In a step that may help crack open the partisan impasse on climate change, Grover Norquist, the influential lobbyist who has bound hundreds of Republicans to a pledge never to raise taxes, told National Journal that a proposed “carbon tax swap”—taxing carbon pollution in exchange for cutting the income tax—would not violate his pledge.
Norquist’s assessment matters a lot, and could help pave the way for at least a handful of Republicans to support the policy. Over the past six months, a growing number of conservative voices, including former Republican officials and renowned economists, have amped up pressure on their party to finally address climate change.
One group, the Energy and Enterprise Initiative headed by former Rep. Bob Inglis, R-S.C., has been working for months to persuade the GOP to take up a carbon-tax swap as part of a broad tax-reform package next year. The idea is to create a market signal to drive consumers away from fossil fuels by taxing the carbon pollution caused by burning coal, oil, and natural gas.
The problem is that creating a new “energy tax” would be viewed by some as political suicide. And Republicans who have signed Norquist’s pledge would be barred from supporting it.
That’s where the “swap” side of the policy comes in: The new carbon tax would be paired with a cut in the income tax—something Republicans have long sought. The idea essentially would be to cut the tax on income and move it over to carbon pollution—keeping the proposal revenue-neutral.

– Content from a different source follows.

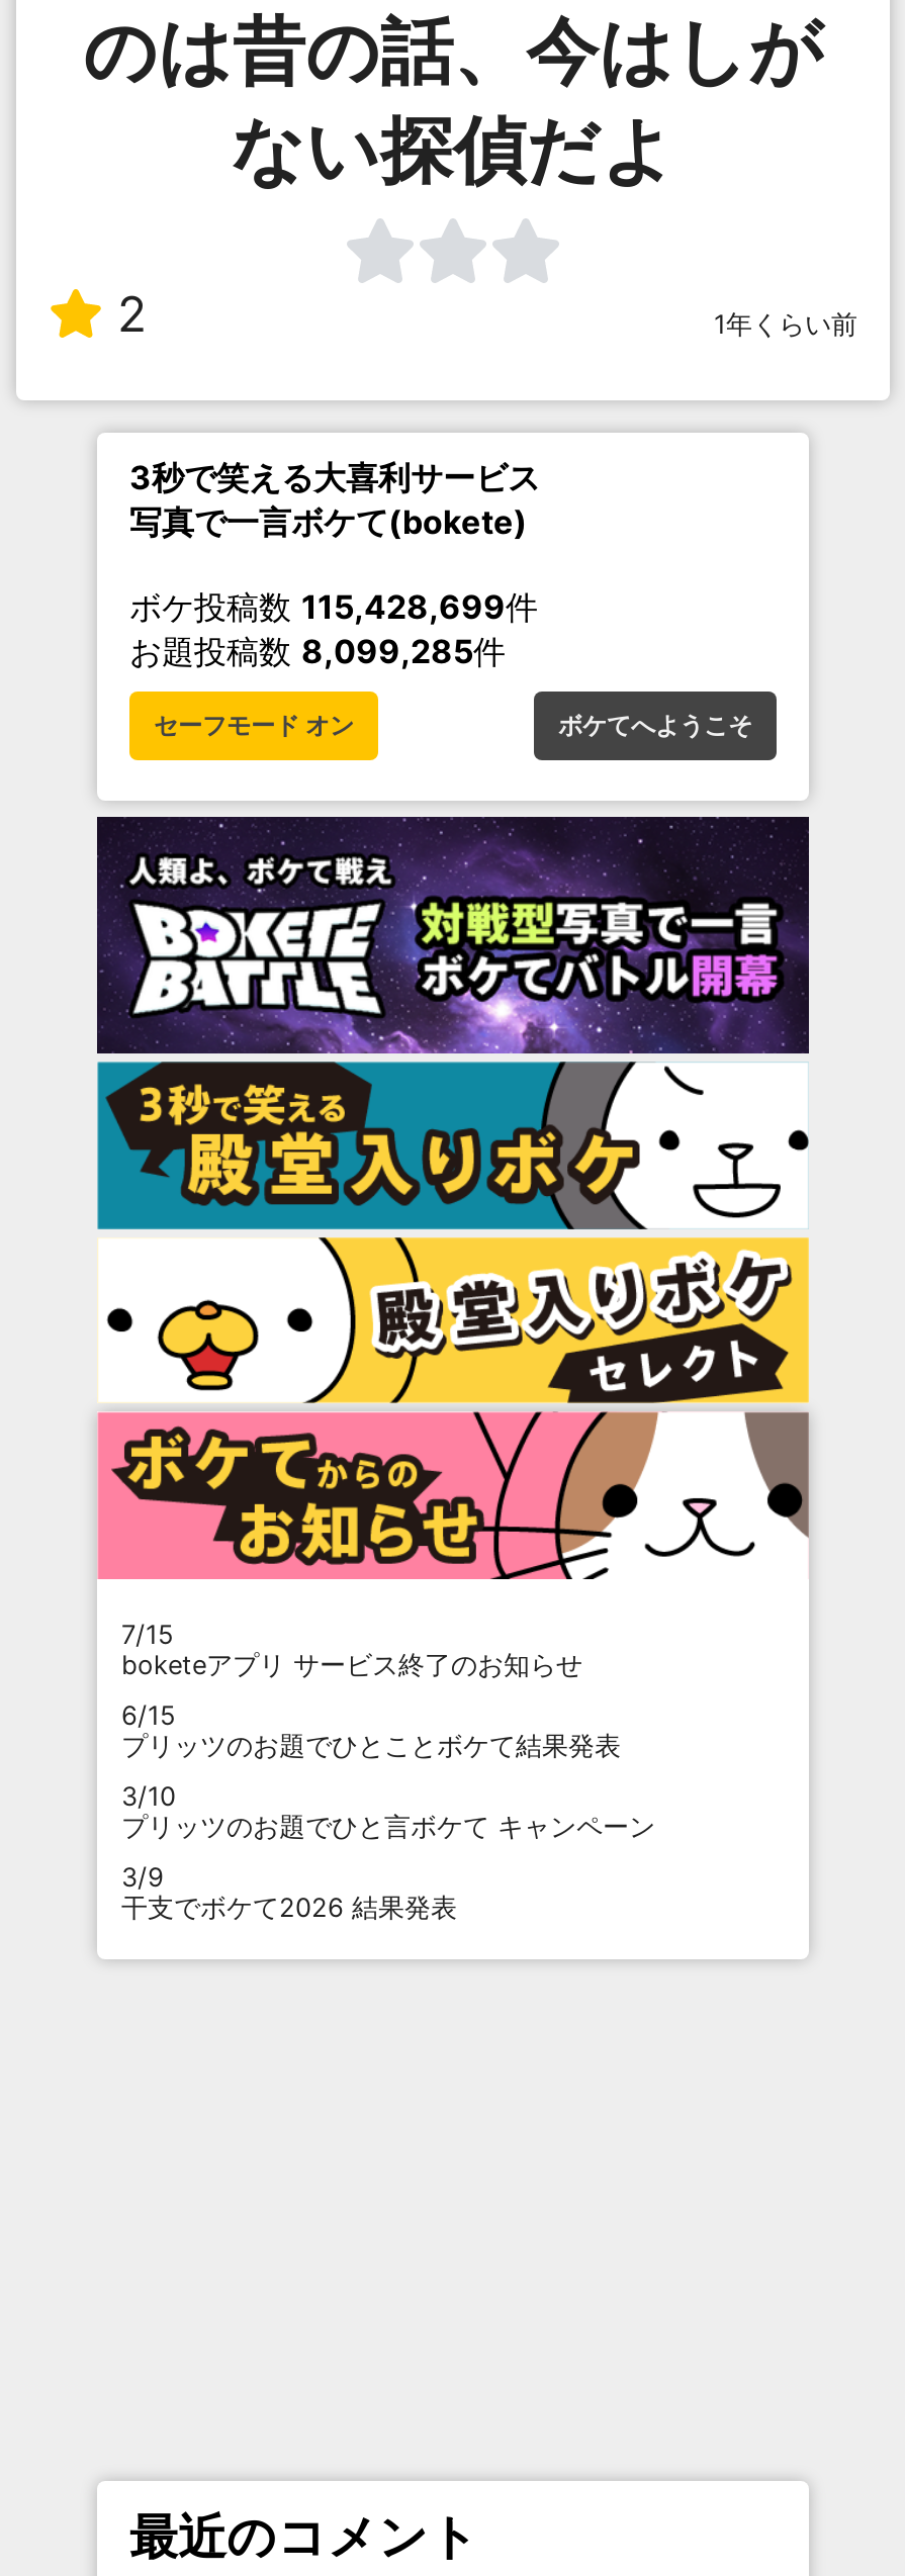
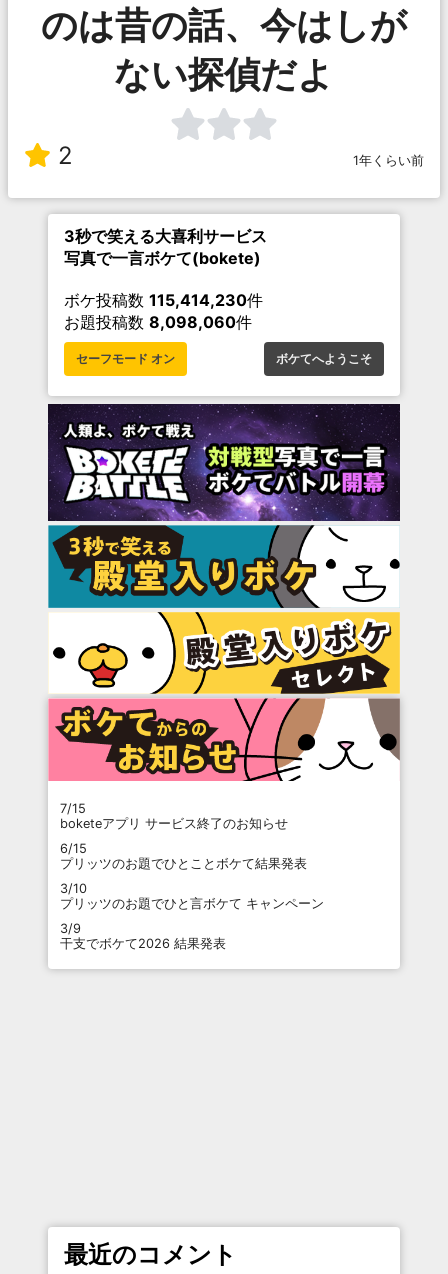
[129,586,538,626] ボケ投稿数115,428,699件 -> [64,290,263,310] ボケ投稿数115,414,230件
[129,630,506,671] お題投稿数8,099,285件 -> [64,312,252,332] お題投稿数8,098,060件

“It’s possible you could structure something that wasn’t an increase and didn’t violate the pledge,” Norquist told National Journal.
But Norquist made clear he himself doesn’t like the policy. “It would infuriate taxpayers,” he said. He also opined that politically, it’s beyond a long shot. While supporters might now be talking about how to structure the tax swap in such a way that it could win political support, “It’s a conversation about what color unicorn you’d like,” Norquist said.
“If the Democrats thought it was a good idea and the country wouldn’t hate them for it they would have done it in 2009,” when their party held majorities in both chambers of Congress, he said.
Still, if the tax swap could indeed be structured in such a way that it wouldn’t violate Norquist’s pledge, it could remove at least one political obstacle for some Republicans.
“We hear frequently, constantly from Republican lawmakers who say, we see climate change as a huge problem and we want to talk about ways to do this, but for now they’re afraid to talk about it, because of the political repercussions,” said Rob Sisson, president of the group ConservAmerica, formerly Republicans for Environmental Protection.
Conversation about a carbon tax is increasing in Washington. In September, the Congressional Budget Office released a report concluding that a carbon tax on its own—not paired with a tax cut elsewhere—could reduce the federal deficit by 10 percent to 50 percent.
The day after the presidential election, the global bank HSBC put out a research note identifying a carbon tax as a policy that could emerge in President Obama’s second term.
On Tuesday, the Brookings Institution hosts a daylong conference on the economics of a carbon tax, featuring speakers from CBO, the Treasury Department, and the International Monetary Fund.